There is a killer hiding in the crevices of your home. You cannot see this killer, you cannot touch it, nor smell it. This killer can strike anybody at any time, and you would not know it until it is too late. The killer is carbon monoxide, and it may be lurking in your home.
Carbon monoxide, or CO, is a poisonous gas produced by the incomplete burning of fuels like propane, wood, and natural gas. In a home, consumer products like furnaces, ranges, water heaters and room heaters that run on fuel may malfunction, producing deadly amounts of CO. Engine-powered equipment like portable generators, fireplaces, and charcoal burned in enclosed spaces can also produce CO.
Most homeowners do not know when CO slowly poisons them; they may believe their appliances work fine without proper maintenance and home auditing, or they rely on their CO alarms to warn them of leaks. A homeowner can also assume they have the flu, but which may in fact be the initial symptoms of CO poisoning. However, if exposed to high levels of CO, a person can experience mental confusion, vomiting, loss of muscular coordination, loss of consciousness, and ultimately death. The mistake of believing CO poisoning symptoms for the flu are easy to make, even by physicians. And because common household appliances can malfunction and produce CO, it is important to make sure houses are installed with quality CO alarms, and to have a BPI certified consultant to home audit. To prevent CO poisoning, the following is recommended by the Consumer Product Safety Commission:
- Make sure appliances are installed and operated according to the manufacturer’s instructions and local building codes. Most appliances should be installed by qualified professionals. Have the heating system professionally inspected and serviced annually to ensure proper operation. The inspector should also check chimneys and flues for blockages, corrosion, partial and complete disconnections, and loose connections.
- Never service fuel-burning appliances without proper knowledge, skill and tools. Always refer to the owners manual when performing minor adjustments or servicing fuel-burning equipment.

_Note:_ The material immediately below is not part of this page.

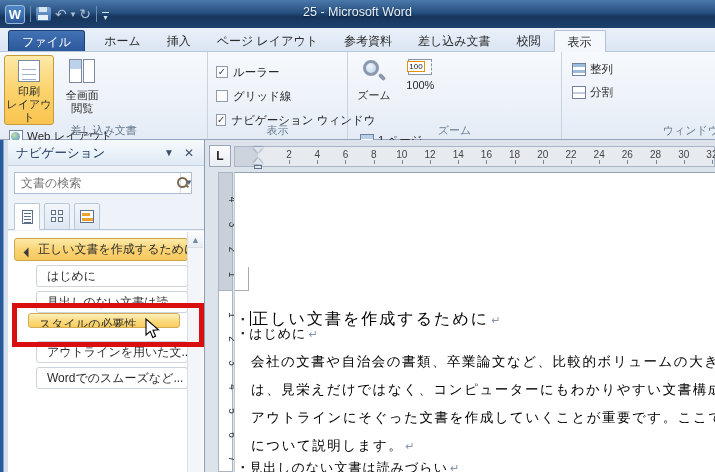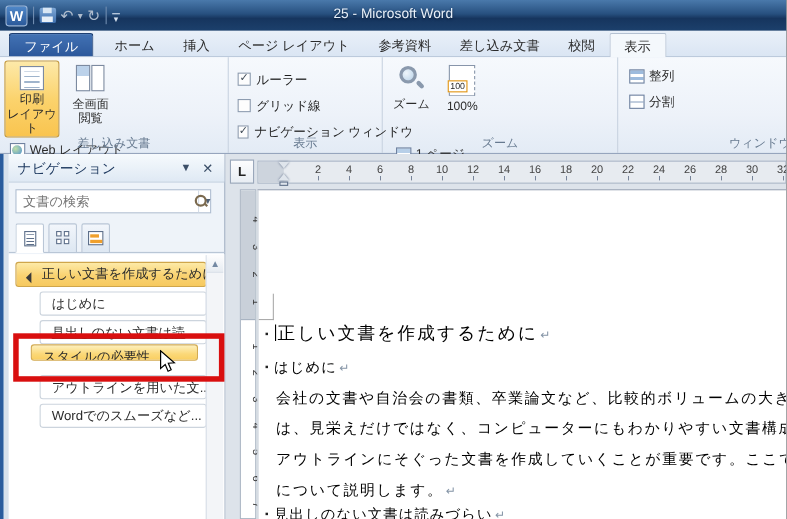"100" .ic-100 { height: 28px -> 16px }
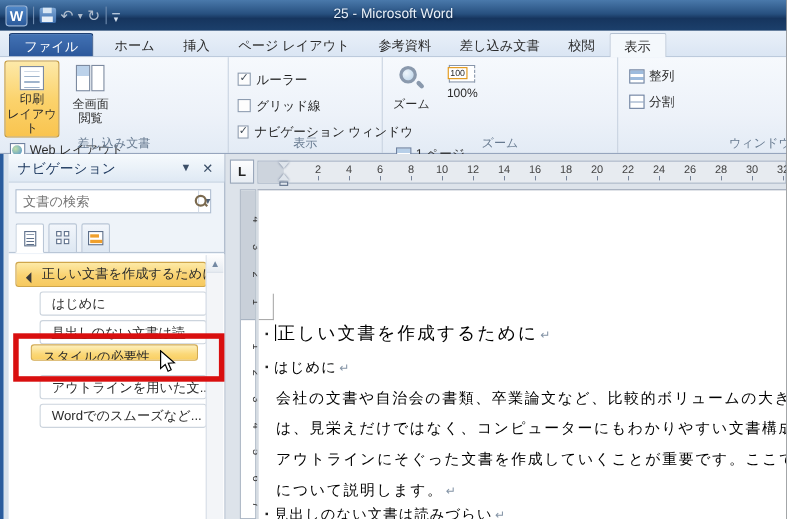"▪ 正しい文書を作成するために ↵" .h1line { top: 120px -> 136px }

- Never operate a portable generator or any other gasoline engine-powered tool either in or near an enclosed space such as a garage, house, or other building. Even with open doors and windows, these spaces can trap CO and allow it to quickly build to lethal levels.
- Install a CO alarm that meets the requirements of the current UL 2034 safety standard. A CO alarm can provide some added protection, but it is no substitute for proper use and upkeep of appliances that can produce CO. Install a CO alarm in the hallway near every separate sleeping area of the home. Make sure the alarm cannot be covered up by furniture or draperies.
- Never use portable fuel-burning camping equipment inside a home, garage, vehicle or tent unless it is specifically designed for use in an enclosed space and provides instructions for safe use in an enclosed area.
- Never burn charcoal inside a home, garage, vehicle, or tent.
- Never leave a car running in an attached garage, even with the garage door open.
- Never use gas appliances such as ranges, ovens, or clothes dryers to heat your home.
- Never operate unvented fuel-burning appliances in any room where people are sleeping.
- Do not cover the bottom of natural gas or propane ovens with aluminum foil. Doing so blocks the combustion air flow through the appliance and can produce CO.
- During home renovations, ensure that appliance vents and chimneys are not blocked by tarps or debris. Make sure appliances are in proper working order when renovations are complete.
Although appliances may emit CO, there is a certain threshold of exposure before a person’s health becomes jeopardized. And not all people will experience the same symptoms at the same CO levels; the effects of the poison depend on CO concentration, exposure length, and the individual’s health condition. CO concentration is measured in parts per million (ppm), and most people will not experience any symptoms from prolonged exposure in approximately 1 to 70 ppm. Any CO concentration above 70 ppm, however, sympotoms are more noticeable, and above 150 to 200 ppm, severe symptoms and death are possible. A reliable CO alarm will prevent any high concentrations of CO going unnoticed. Testing CO alarms are smart, especially when these alarms have a replacement age in order to operate correctly. Refer to the alarm’s manufacturer instructions for questions and testing guides.
Besides a CO alarm, BPI certified consultants are an important resource to keep a home safe. They home audit, or inspect a home for any malfunctioning aspects that can place a homeowner’s health and safety in harm’s way. While an alarm can tell if CO is already in a home, a BPI consultant can find the source of the CO and find a way to replace or mend the malfunctioning appliance. These are the best ways to keep a home free from CO, and your health free from a deadly poison.